Beijing think tank: oil prices are expected to top $80 to $100

at the "World Forum on energy and finance and the third annual meeting of Chinese mayors of finance" held in Beijing this week, there was also talk that world oil prices will rise. Dongxiucheng, deputy dean of the school of Business Administration of China University of petroleum, said at the forum that he expected oil prices to rise to $80 to $100/barrel in the coming months. He said: "despite the current global economic recession, I predict that the oil price will continue to fall endlessly in less than 6-12 rough months. I think the oil price will probably rise to the range of $80-100/barrel." Dongxiucheng proposed three factors to support the long-term rise in oil prices: the dollar has weakened again; Oil producing countries will be forced to defend their bottom line prices; And speculative funds transferred from oil to other commodities

as the international oil price is denominated in US dollars, the depreciation of the US dollar supports oil prices in two ways. On the one hand, the depreciation of the US dollar prompted oil exporting countries to increase the nominal price to compensate for the decline in the calculated value of the US dollar.

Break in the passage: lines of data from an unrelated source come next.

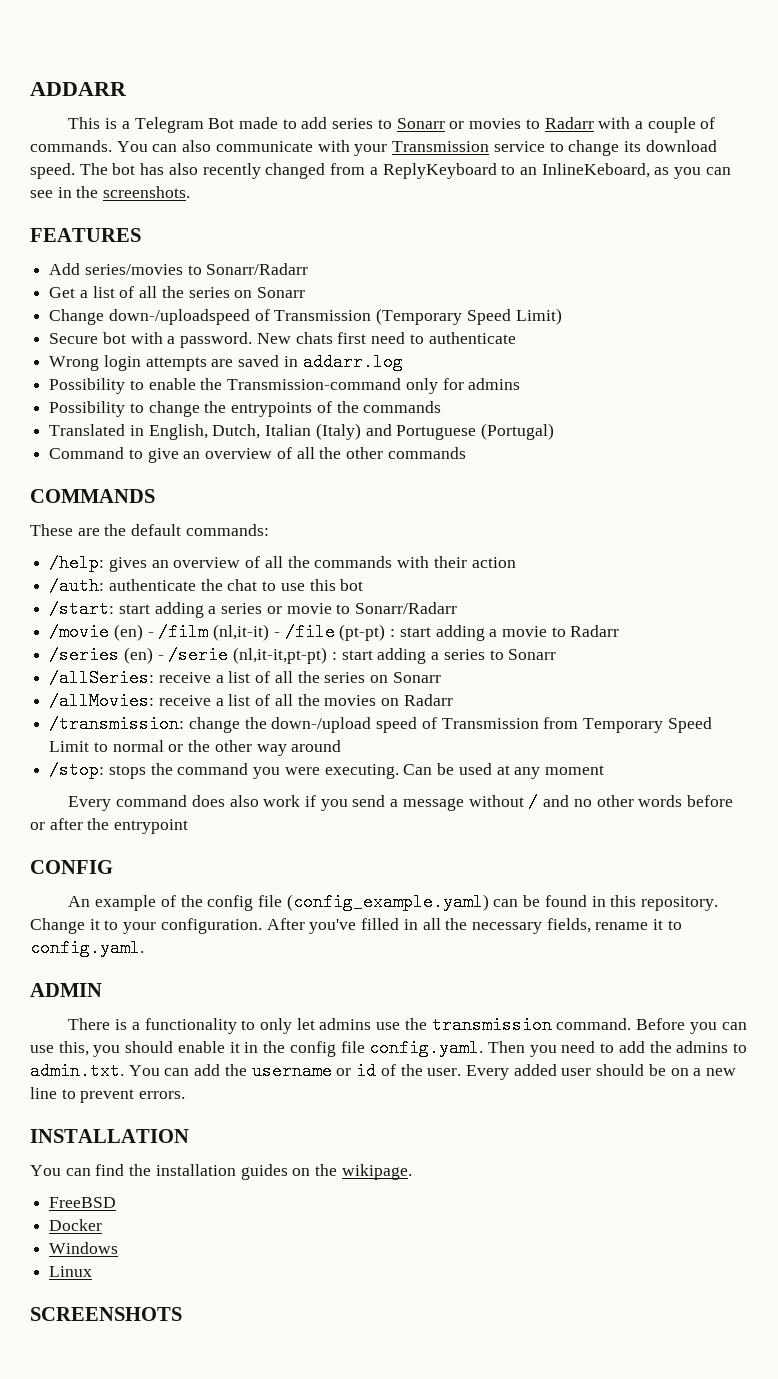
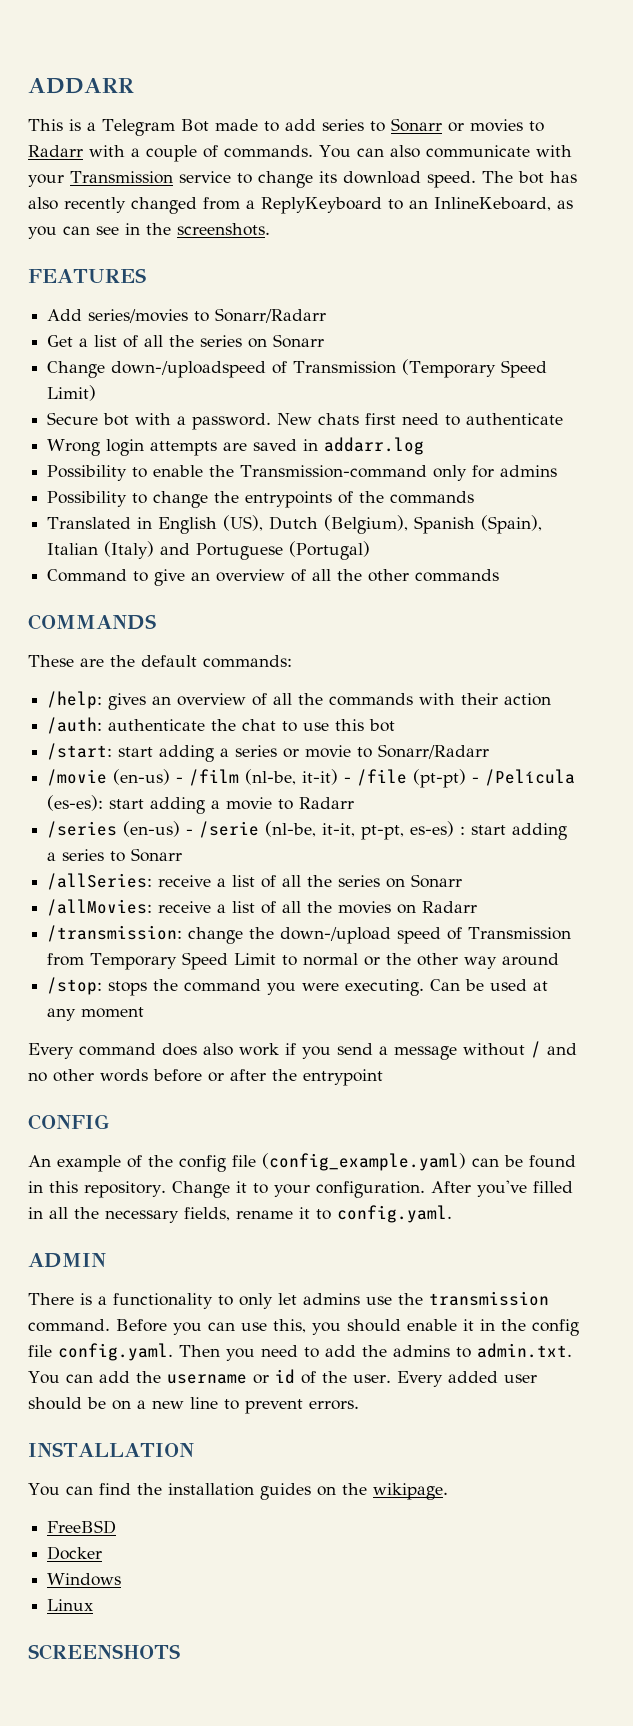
- Translated in English, Dutch, Italian (Italy) and Portuguese (Portugal)
+ Translated in English (US), Dutch (Belgium), Spanish (Spain), Italian (Italy) and Portuguese (Portugal)
- /movie (en) - /film (nl,it-it) - /file (pt-pt) : start adding a movie to Radarr
+ /movie (en-us) - /film (nl-be, it-it) - /file (pt-pt) - /Película (es-es): start adding a movie to Radarr
- /series (en) - /serie (nl,it-it,pt-pt) : start adding a series to Sonarr
+ /series (en-us) - /serie (nl-be, it-it, pt-pt, es-es) : start adding a series to Sonarr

At the same time, the weakening of the US dollar means that the import cost in terms of the currency of the importing country decreases, thereby creating room for consumption to increase. Although the global financial crisis has stimulated some consumer countries to call on [China Plastics News] to abandon dollar pricing internationally, forum representatives said that this situation is unlikely to occur in the short term. Even if changes occur, they may be limited to individual bilateral agreements. A representative said during the Forum: "China and Russia are discussing pricing in their own currencies, but this is related to China's generous loans."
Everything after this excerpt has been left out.